___ INPUT DATA

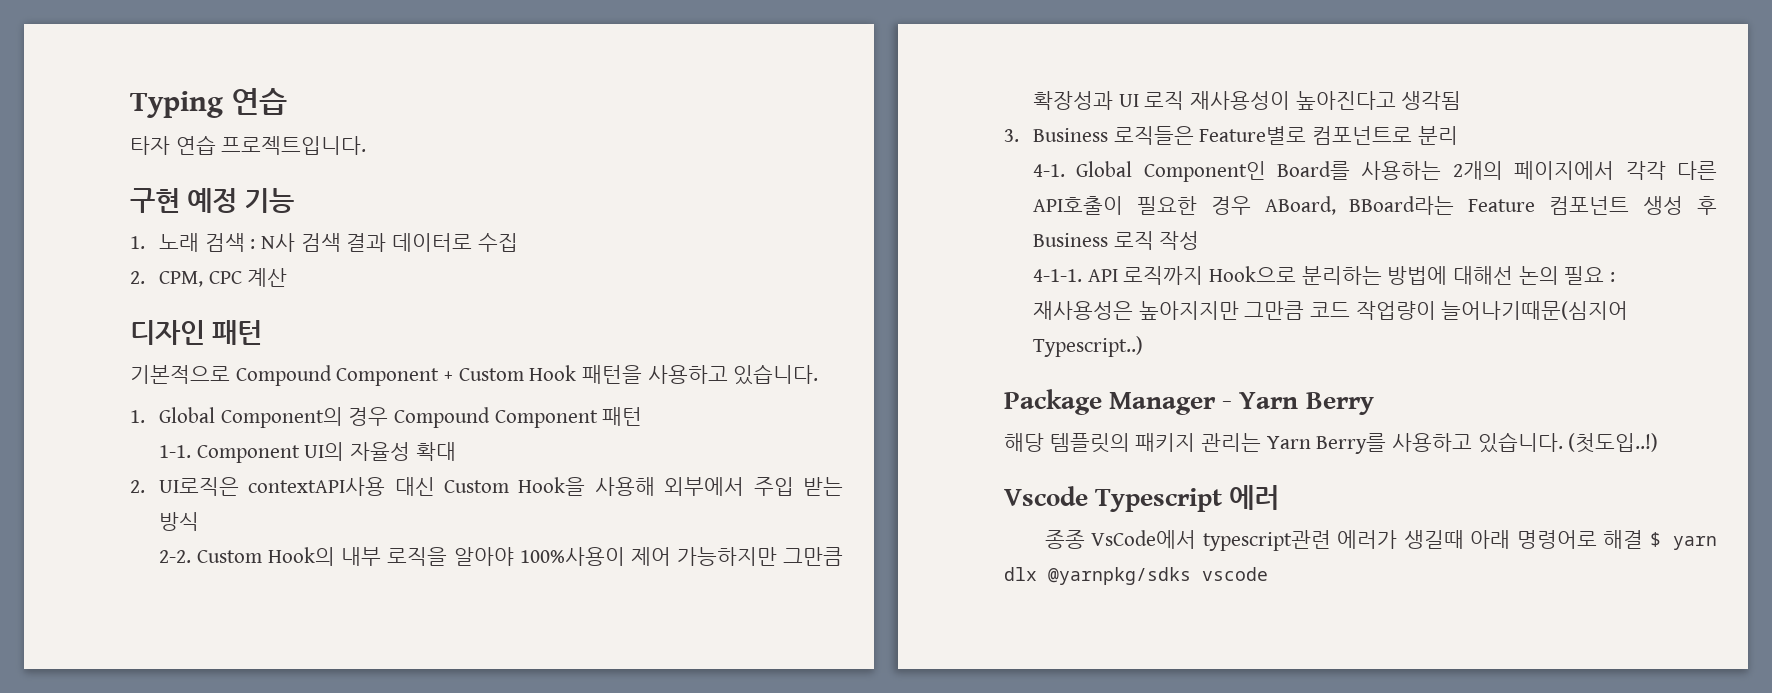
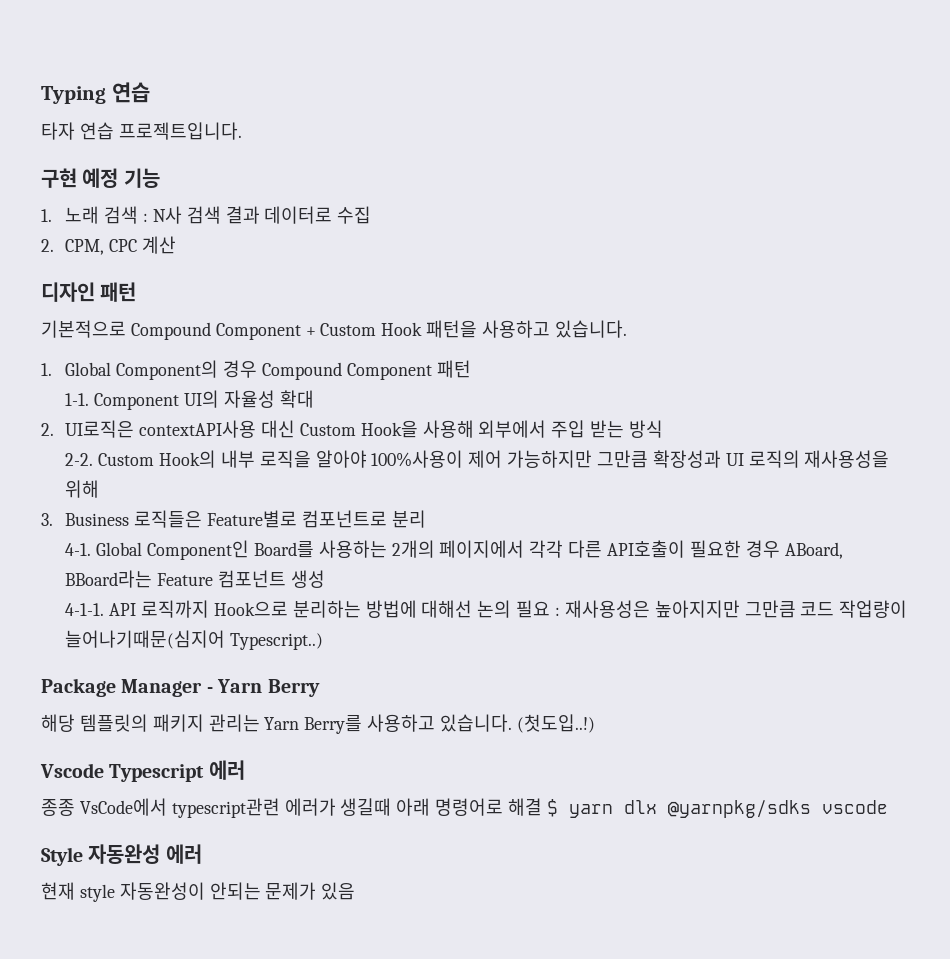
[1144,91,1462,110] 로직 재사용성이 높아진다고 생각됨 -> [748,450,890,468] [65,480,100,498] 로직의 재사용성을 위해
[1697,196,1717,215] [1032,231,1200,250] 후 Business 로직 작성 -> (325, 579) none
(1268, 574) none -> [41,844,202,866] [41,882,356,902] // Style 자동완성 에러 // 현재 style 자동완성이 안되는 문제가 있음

______
___ INPUT DATA

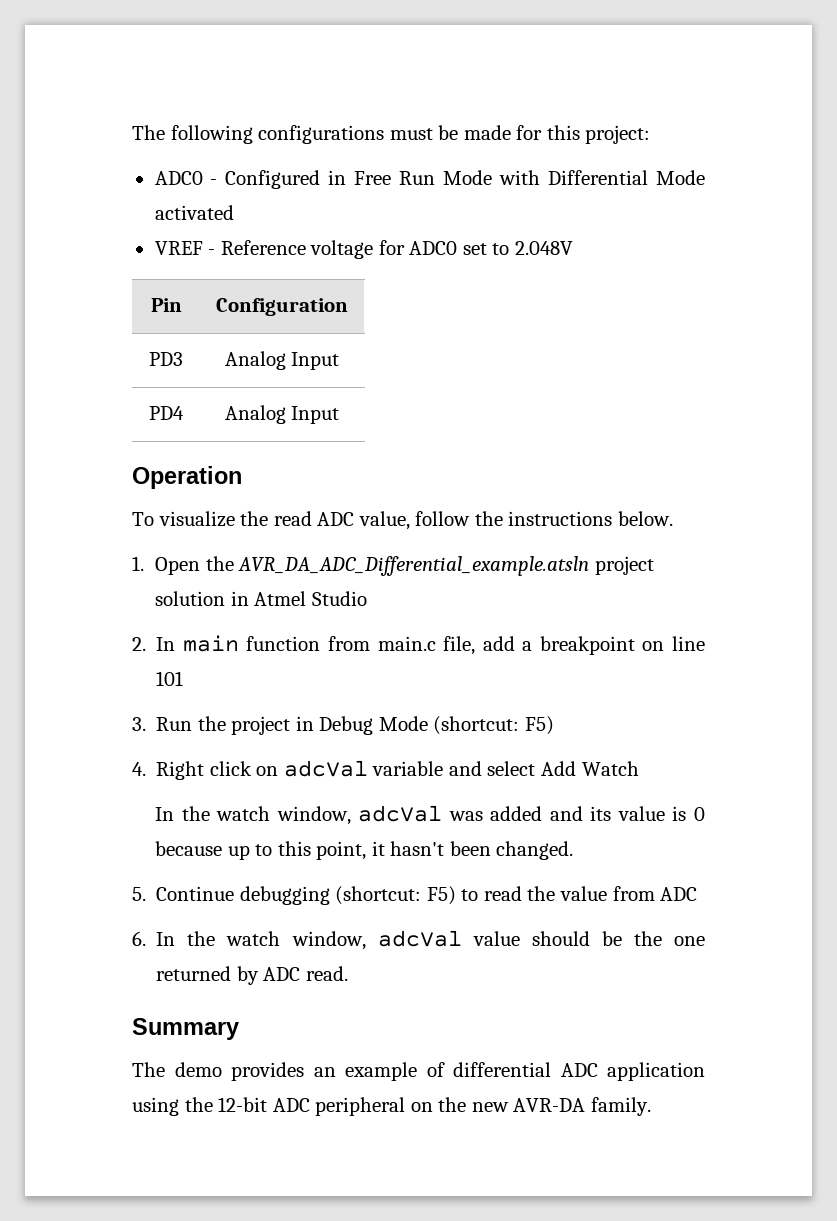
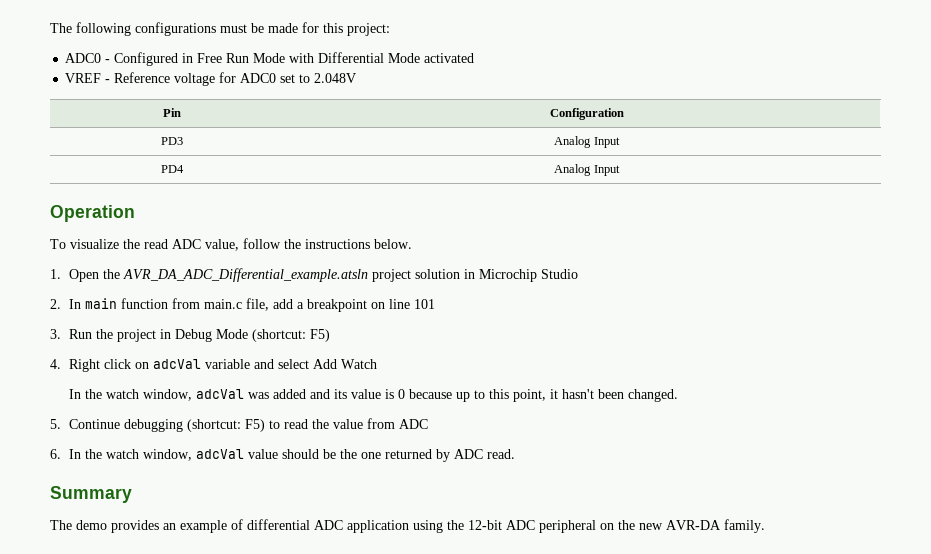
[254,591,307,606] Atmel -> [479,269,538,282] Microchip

______
___ INPUT DATA

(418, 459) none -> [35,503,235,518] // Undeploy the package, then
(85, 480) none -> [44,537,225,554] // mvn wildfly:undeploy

______

◆ **PROBLEM TO WORK ON**
Wherever the string "none" appears in the records, copy the whole line.

◆ **TASK ANSWER**
[1697,196,1717,215] [1032,231,1200,250] 후 Business 로직 작성 -> (325, 579) none
(1268, 574) none -> [41,844,202,866] [41,882,356,902] // Style 자동완성 에러 // 현재 style 자동완성이 안되는 문제가 있음
(418, 459) none -> [35,503,235,518] // Undeploy the package, then
(85, 480) none -> [44,537,225,554] // mvn wildfly:undeploy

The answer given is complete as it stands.